Within the broad Tavan Tolgoi deposit, there are two existing but relatively small scale mines. The 2009 World Bank report referred to a "joint venture between the aimag [provincial] government and Qinhua currently operates a small mine within the Tsanki coalfield, trucking about 1 million tons of coal per year to the Chinese border."[16] This appears to refer to a mine operated by Tavan Tolgoi Inc. On its now rather dated website, the company states that in 2004 it produced 2.9 million tons of coal and that in 2007 1 million tonnes were exported to China.[17]

The other operating mine belongs to Energy Resources LLC, which was granted a mining license, MV-11952, for the Ukhaa Khudag coking coal deposit in August 2006. The mining licence covers an area of 2,960 hectares and mining commenced in April 2009.[18]

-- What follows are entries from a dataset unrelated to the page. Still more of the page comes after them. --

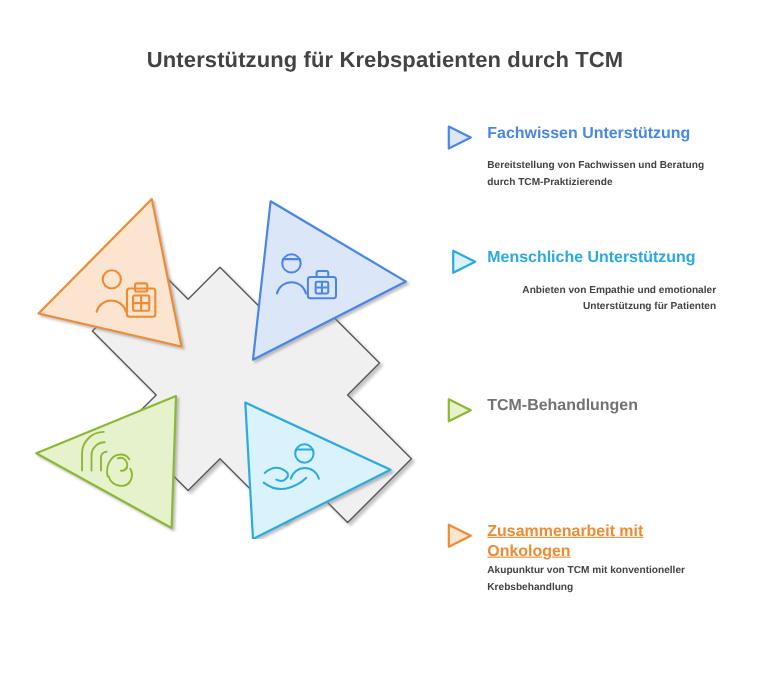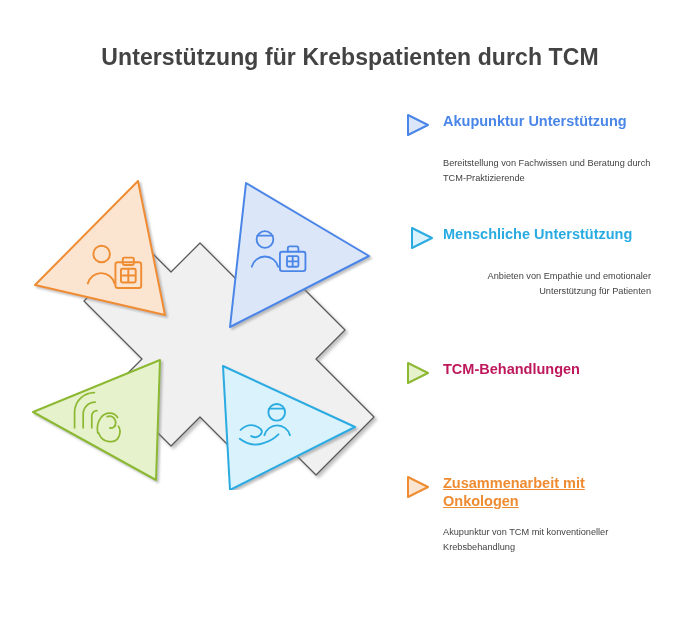--- a/index.html
+++ b/index.html
@@ -9,21 +9,21 @@
     font-family: "Liberation Sans", sans-serif;
     overflow: hidden;
   }
   #root { position: relative; width: 700px; height: 635px; background: #ffffff; }
 
   #page-title {
     position: absolute;
     left: 0; top: 44px;
     width: 700px;
     text-align: center;
-    font-size: 23px;
+    font-size: 20px;
     font-weight: bold;
     color: #434343;
     letter-spacing: 0.1px;
   }
 
   #diagram {
     position: absolute;
     left: 10px; top: 150px;
     width: 390px; height: 340px;
   }
@@ -36,35 +36,35 @@
   .legend-item { position: absolute; width: 255px; }
   .legend-head { display: flex; align-items: flex-start; }
   .legend-arrow { width: 30px; flex: 0 0 30px; padding-top: 1px; }
   .legend-title {
     font-size: 14.5px;
     font-weight: bold;
     line-height: 18px;
     padding-left: 8px;
   }
   .legend-body {
-    margin-top: 15px;
+    margin-top: 1px;
     margin-left: 38px;
     font-size: 9.2px;
-    font-weight: normal;
+    font-weight: bold;
     line-height: 15px;
     color: #434343;
     width: 208px;
   }
   #item-0 { top: 0px; }
   #item-1 { top: 113px; text-align: right; }
   #item-2 { top: 248px; }
   #item-3 { top: 362px; }
   #item-0 .legend-title { color: #4a86e8; }
   #item-1 .legend-title { color: #29abe2; }
-  #item-2 .legend-title { color: #be185d; }
+  #item-2 .legend-title { color: #737373; }
   #item-3 .legend-title { color: #ef8c32; text-decoration: underline; }
 </style>
 </head>
 <body>
 
 <div id="root">
 
   <div id="page-title">Unterstützung für Krebspatienten durch TCM</div>
 
   <div id="diagram">
@@ -141,21 +141,21 @@
 
   <div id="legend">
 
     <div class="legend-item" id="item-0">
       <div class="legend-head">
         <span class="legend-arrow">
           <svg width="26" height="24" viewBox="0 0 26 24">
             <polygon points="3,2 23,12 3,22" fill="#dce6f9" stroke="#4a86e8" stroke-width="2" stroke-linejoin="round"></polygon>
           </svg>
         </span>
-        <span class="legend-title">Akupunktur Unterstützung</span>
+        <span class="legend-title">Fachwissen Unterstützung</span>
       </div>
       <div class="legend-body">Bereitstellung von Fachwissen und Beratung durch TCM-Praktizierende</div>
     </div>
 
     <div class="legend-item" id="item-1">
       <div class="legend-head">
         <span class="legend-arrow">
           <svg width="26" height="24" viewBox="0 0 26 24">
             <polygon points="3,2 23,12 3,22" fill="#d9f2fc" stroke="#29abe2" stroke-width="2" stroke-linejoin="round"></polygon>
           </svg>

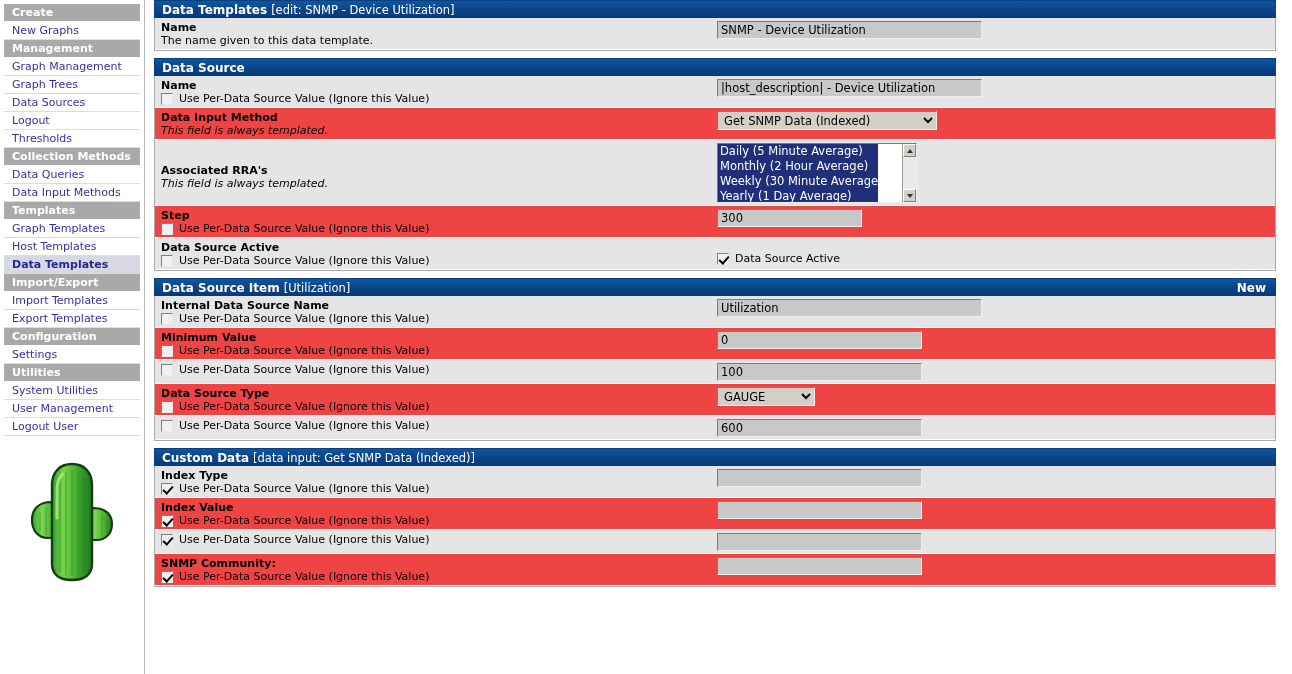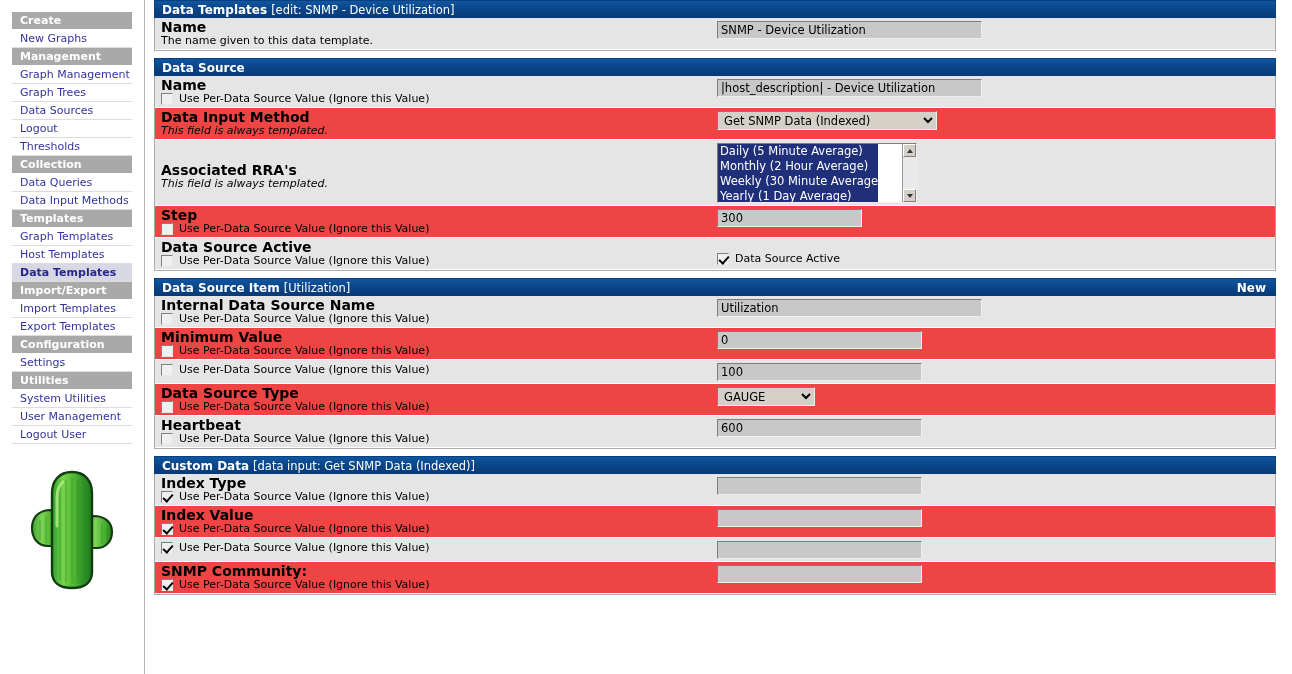--- a/index.html
+++ b/index.html
@@ -14,21 +14,21 @@
     overflow: hidden;
   }
   #page { position: relative; width: 1292px; height: 674px; display: flex; }
 
   
   #sidebar {
     width: 145px;
     min-width: 145px;
     background: #ffffff;
     border-right: 1px solid #b5b5b5;
-    padding: 12px;
+    padding: 4px;
     position: relative;
   }
   .nav-header {
     background: #a9a9a9;
     color: #ffffff;
     font-weight: bold;
     font-size: 11px;
     padding: 2px 0 2px 8px;
     height: 18px;
     line-height: 14px;
@@ -107,21 +107,21 @@
   }
   .row.alt { background: #ef4444; }
   .row.tall { min-height: 52px; align-items: flex-start; }
   .lbl {
     width: 556px;
     min-width: 556px;
     padding-top: 1px;
   }
   .lbl .t {
     font-weight: bold;
-    font-size: 14px;
+    font-size: 11px;
     line-height: 13px;
     display: block;
   }
   .lbl .d {
     font-size: 11px;
     line-height: 13px;
     display: block;
     color: #000;
   }
   .lbl .d.ital { font-style: italic; }
@@ -487,21 +487,20 @@
         </div>
         <div class="fld">
           <select class="sel w98">
             <option>GAUGE</option>
           </select>
         </div>
       </div>
 
       <div class="row">
         <div class="lbl">
-          <span class="t">Heartbeat</span>
           <span class="cbline">
             <span class="cbox"></span>
             <span class="cbtxt">Use Per-Data Source Value (Ignore this Value)</span>
           </span>
         </div>
         <div class="fld">
           <input class="txt w205" type="text" value="600" style="">
         </div>
       </div>
     </div>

Beyond that, the government owned Erdenes MGL holds the titles over the remainder of the other Tavan Tolgoi deposits. (The titles, which cover 68,522 hectares, are 11943A, 11953A, 11954A, 11955A and 11956A.)[15] In September 2010 Erdenes MGL created Erdenes Tavan Tolgoi to be the company which -- along with minority private investors -- have carriage of the the development in the Tavan Tolgoi deposits.[14] While the exact stake of the government in the project has changed several times, it is intended that Erdenes TT will hold a 50% stake in the project, with 10% of shares issued to be spliut amongst all Mongolian citizens, 10% to be listed on the MSE [Mongolian Stock Exchange] and 30% open to foreign investment.[19] A 2009 World Bank reported estimated the mine could have a 200 year plus life span if producing 15 million tonnes a year and initially employ 1500 people. The bank estimated the mine could commence production in 2012.[20]

Most of the current media discussion relates to the bidding process for six short-listed international coal companies or consortia for the development of a new coal mine at Tavan Tolgoi. These reports are referring to the possible exploitation of the Tsankhi coalfield, which contains most of its coking coal resources in the area.[14] The deposit has also been referred to as Tsankhi block 1.[21] In a separate development, the Mongolian government is seeking bids from companies which want to tender to mine the eastern section of Tavan Tolgoi under contract to Erdenes MGL.[21]

On July 4, 2011 it was announced that United States based Peabody Energy, China’s Shenhua and a Russian-led consortium were selected to develop the Tavan Tolgoi coal deposit in Mongolia. Authorities in the country stated that they hoped its mining industry "could help pull thousands of people out of poverty." The government announcement made no mention of Japan’s Mitsui and South Korea’s Korea Resources Co — originally on the shortlist of preferred bidders to develop Tavan Tolgoi.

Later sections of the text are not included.